ASSIGNMENT: Copy the listing below in full, exactly.

AVAILABLE DATA:
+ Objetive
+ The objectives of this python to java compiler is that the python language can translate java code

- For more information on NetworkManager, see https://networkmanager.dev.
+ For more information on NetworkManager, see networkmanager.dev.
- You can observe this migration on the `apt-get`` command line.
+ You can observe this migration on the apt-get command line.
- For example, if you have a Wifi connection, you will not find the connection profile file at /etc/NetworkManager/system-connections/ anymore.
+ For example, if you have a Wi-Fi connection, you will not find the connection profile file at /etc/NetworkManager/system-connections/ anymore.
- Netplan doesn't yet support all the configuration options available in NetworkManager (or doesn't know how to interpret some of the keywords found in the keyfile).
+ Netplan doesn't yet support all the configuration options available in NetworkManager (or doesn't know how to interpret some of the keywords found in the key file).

RESULT:
+ Objetive
+ The objectives of this python to java compiler is that the python language can translate java code

- For more information on NetworkManager, see https://networkmanager.dev.
+ For more information on NetworkManager, see networkmanager.dev.
- You can observe this migration on the `apt-get`` command line.
+ You can observe this migration on the apt-get command line.
- For example, if you have a Wifi connection, you will not find the connection profile file at /etc/NetworkManager/system-connections/ anymore.
+ For example, if you have a Wi-Fi connection, you will not find the connection profile file at /etc/NetworkManager/system-connections/ anymore.
- Netplan doesn't yet support all the configuration options available in NetworkManager (or doesn't know how to interpret some of the keywords found in the keyfile).
+ Netplan doesn't yet support all the configuration options available in NetworkManager (or doesn't know how to interpret some of the keywords found in the key file).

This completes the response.